Start of Block

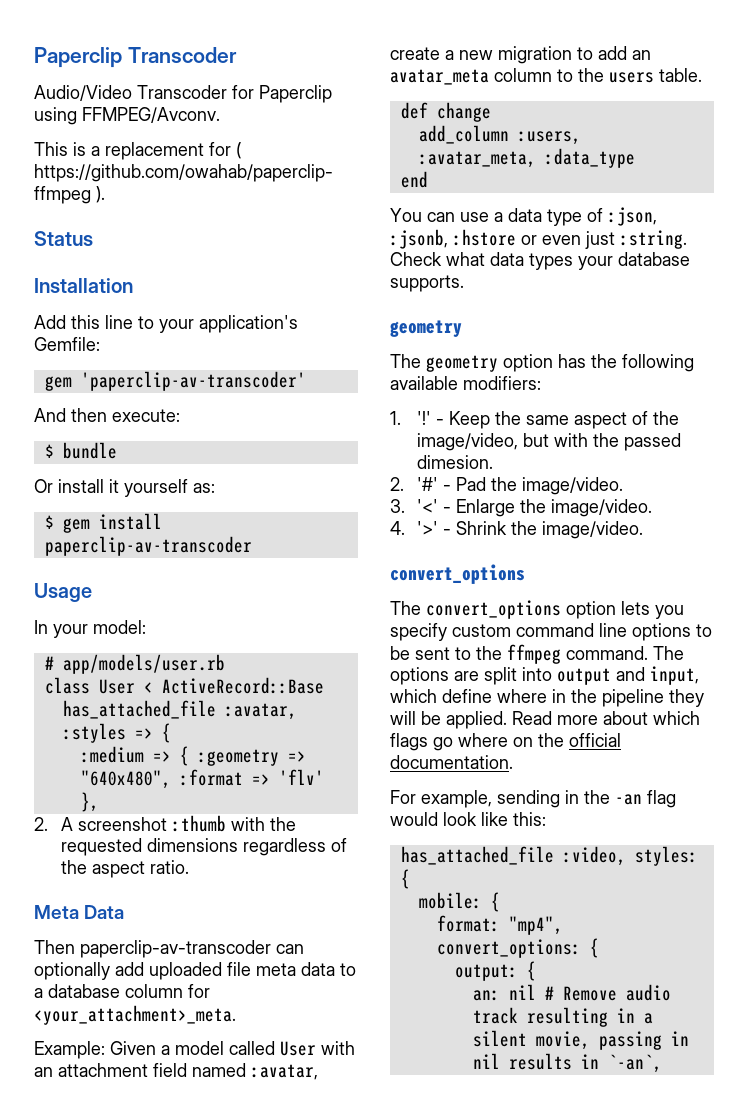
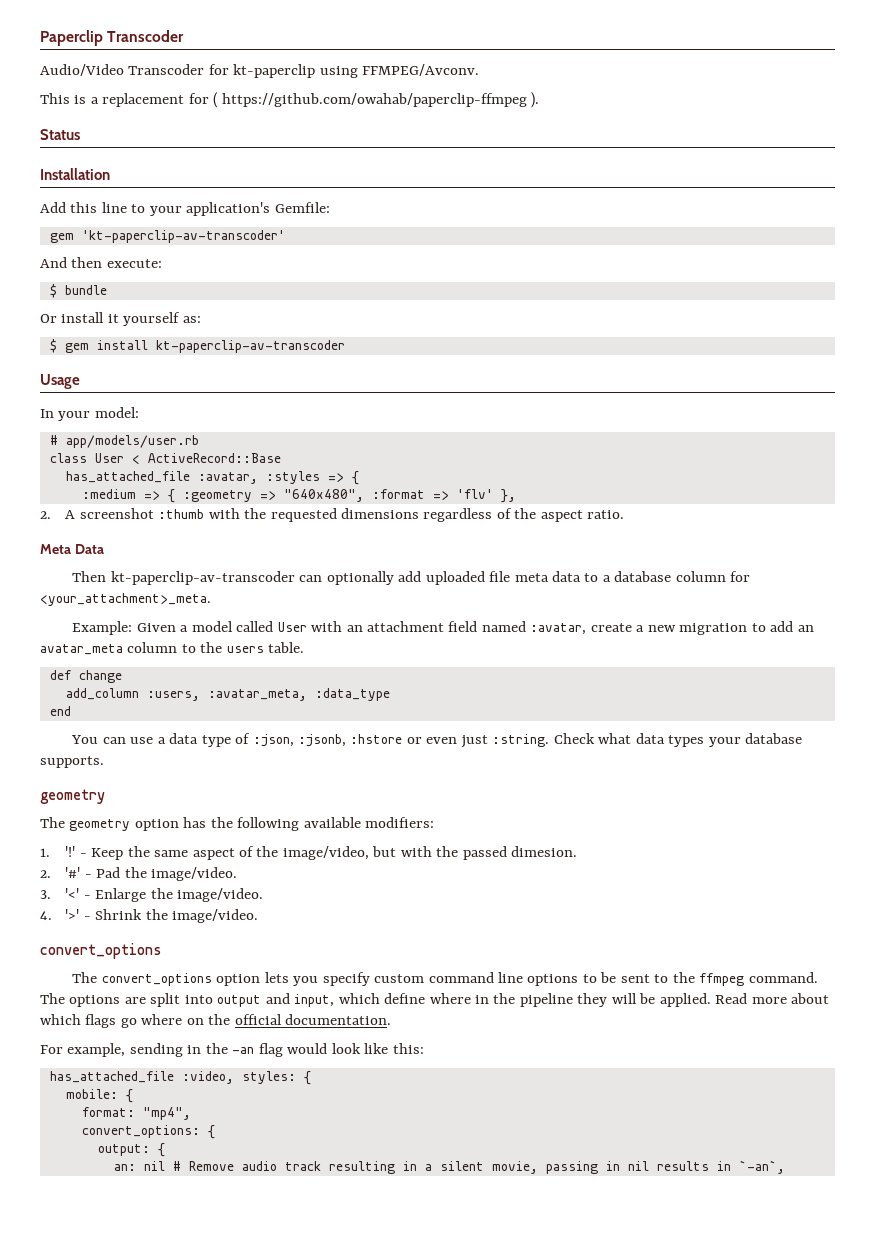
- Audio/Video Transcoder for Paperclip using FFMPEG/Avconv.
+ Audio/Video Transcoder for kt-paperclip using FFMPEG/Avconv.
- gem 'paperclip-av-transcoder'
+ gem 'kt-paperclip-av-transcoder'
- $ gem install paperclip-av-transcoder
+ $ gem install kt-paperclip-av-transcoder
- Then paperclip-av-transcoder can optionally add uploaded file meta data to a database column for <your_attachment>_meta.
+ Then kt-paperclip-av-transcoder can optionally add uploaded file meta data to a database column for <your_attachment>_meta.

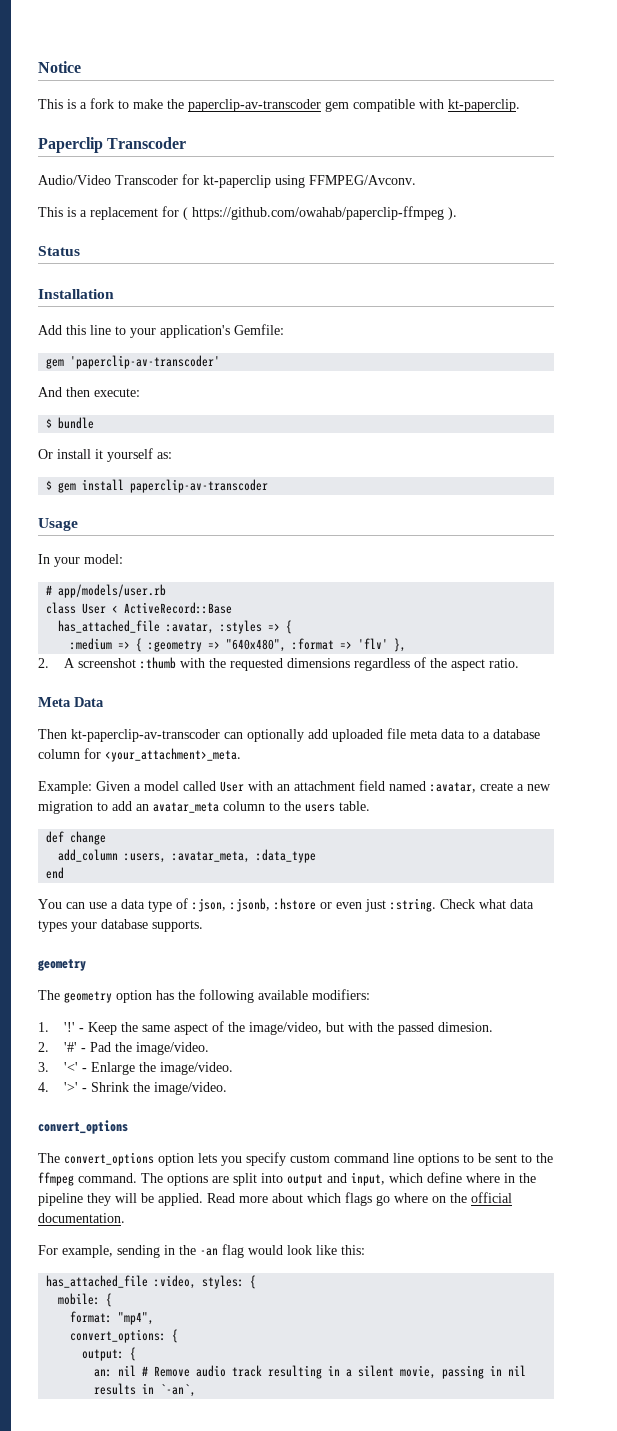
+ Notice
+ This is a fork to make the paperclip-av-transcoder gem compatible with kt-paperclip.
- gem 'kt-paperclip-av-transcoder'
+ gem 'paperclip-av-transcoder'
- $ gem install kt-paperclip-av-transcoder
+ $ gem install paperclip-av-transcoder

End of Block

#### [To do]
Restate word for word the lines of the data above, starting at the line containing "- gem 'paperclip-av-transcoder'" and ending at the line containing "- Then paperclip-av-transcoder", both included, and nothing more.

#### [Output below]
- gem 'paperclip-av-transcoder'
+ gem 'kt-paperclip-av-transcoder'
- $ gem install paperclip-av-transcoder
+ $ gem install kt-paperclip-av-transcoder
- Then paperclip-av-transcoder can optionally add uploaded file meta data to a database column for <your_attachment>_meta.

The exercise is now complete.